Laying to Rest an Unknown
Confederate States of America Soldier
Magnolia Cemetery
Mobile, Alabama
July 28, 2007
It was an honor to attend a funeral procession for a
Confederate sailor whose remains were recovered from a shipwreck at the
bottom of the English Channel. The service started at 10 a.m.
today at the corner of Government and Royal streets in downtown Mobile.
The procession formed at the site of the statue of Adm. Raphael
Semmes, who was the commanding officer of the Confederate sea raider
CSS Alabama and move west on Government to Ann Street, then turn
south on Ann to Magnolia Cemetery where the sailor will be buried. A
graveside service will be held at noon in the Confederate Rest section
of the cemetery, where about 1,100 Confederate veterans are buried.

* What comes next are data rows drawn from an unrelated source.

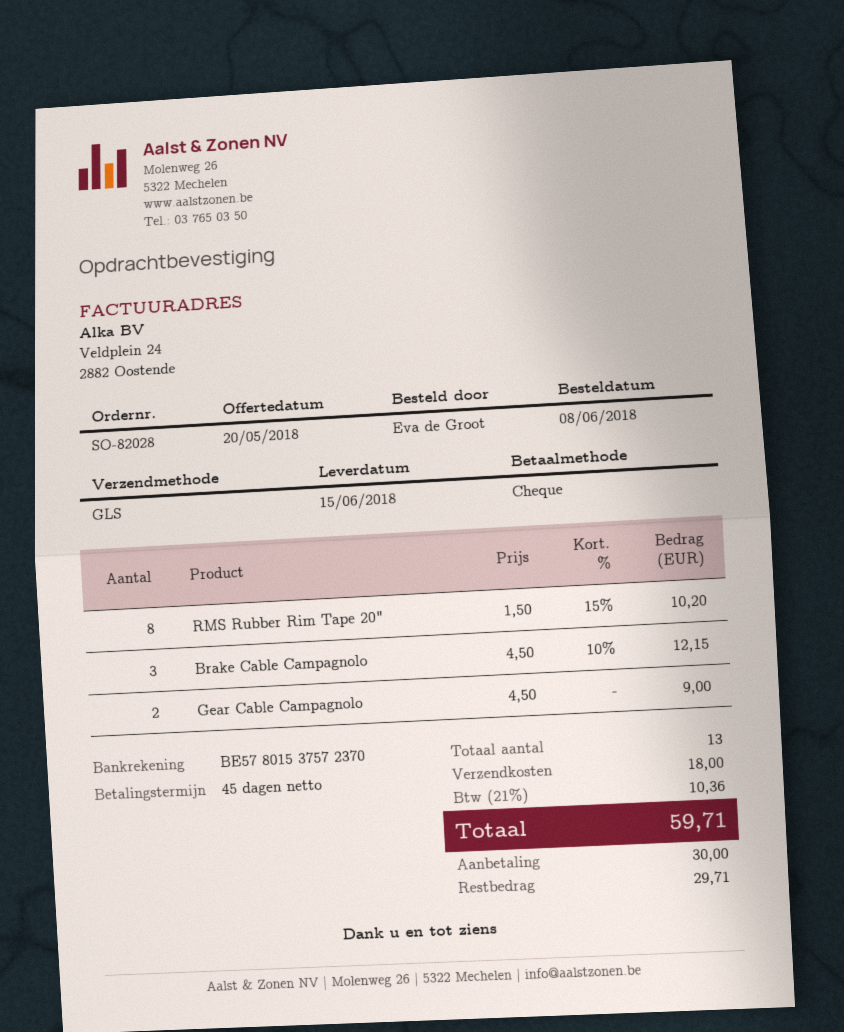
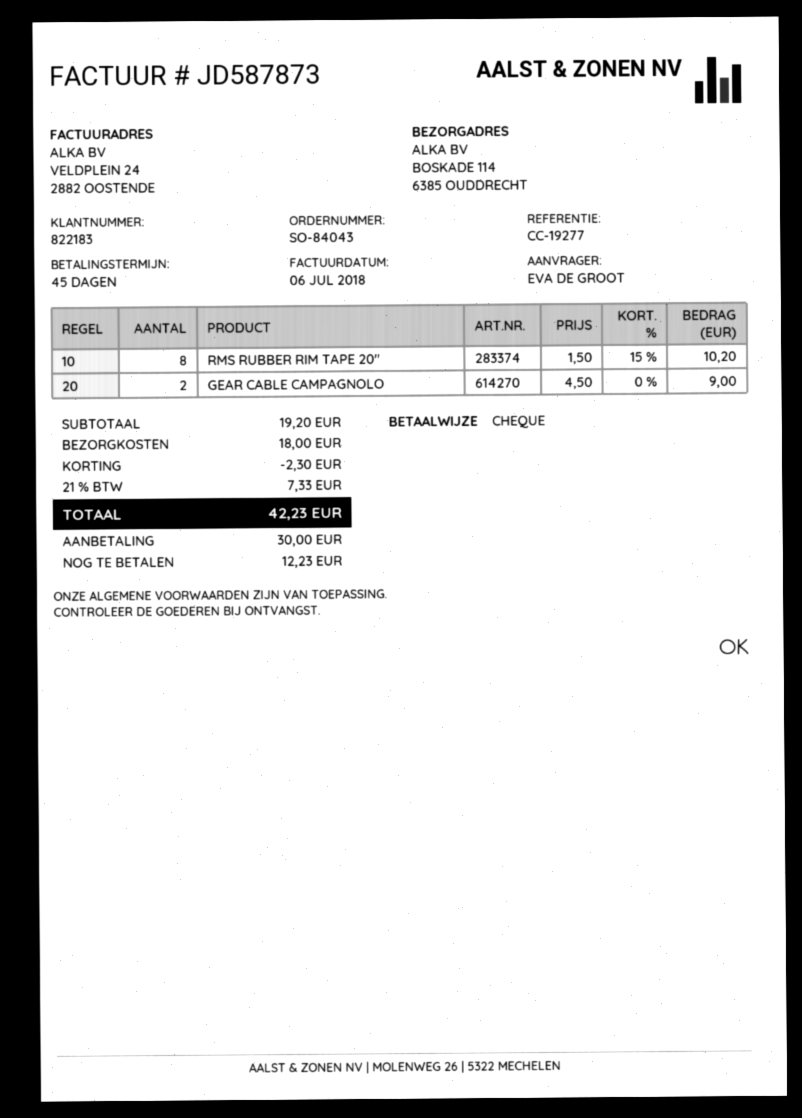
order number: SO-82028 -> SO-84043
Brake Cable Campagnolo: 3 x 4.50 - 10% = 12.15 -> none
discount: none -> 2.30
tax: 21% = 10.36 -> 21% = 7.33
total: 59.71 -> 42.23
balance: 29.71 -> 12.23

Some 20 Civil War-era cannons will be fired in salute as the procession
approaches the cemetery, according to A.J. Dupree, a spokesman for the
Sons of Confederate Veterans, an organization that is holding its 112th
annual reunion in Mobile this week.
The unidentified sailor's skeletal remains were discovered several
years ago, encrusted on the underside of a cannon that was raised from
the wreck of the CSS Alabama in some 200 feet of water. The Confederate
warship was sunk in the channel off the coast of France on June 19,
1864, by the Union warship USS Kearsarge. More than 400 artifacts have
been recovered from the site by American and French divers.
The CSS Alabama gained a reputation for preying on Union merchant ships
around the world during the Civil War. It had a crew of about 120
members, and most were rescued by boaters in the area, but about a
dozen crew members drowned or were never heard from again, said Robert
Edington, a Mobile attorney who is president of the CSS Alabama
Association. Semmes was plucked from the channel by the British yacht
Deerhound and practiced law in Mobile after the war.
The sailor's remains will be in a hand-made wooden coffin pulled by a
horse drawn caisson, accompanied by members of the SCV in Confederate
uniforms, said Dupree. There will also be participants in civilian
Civil War period attire.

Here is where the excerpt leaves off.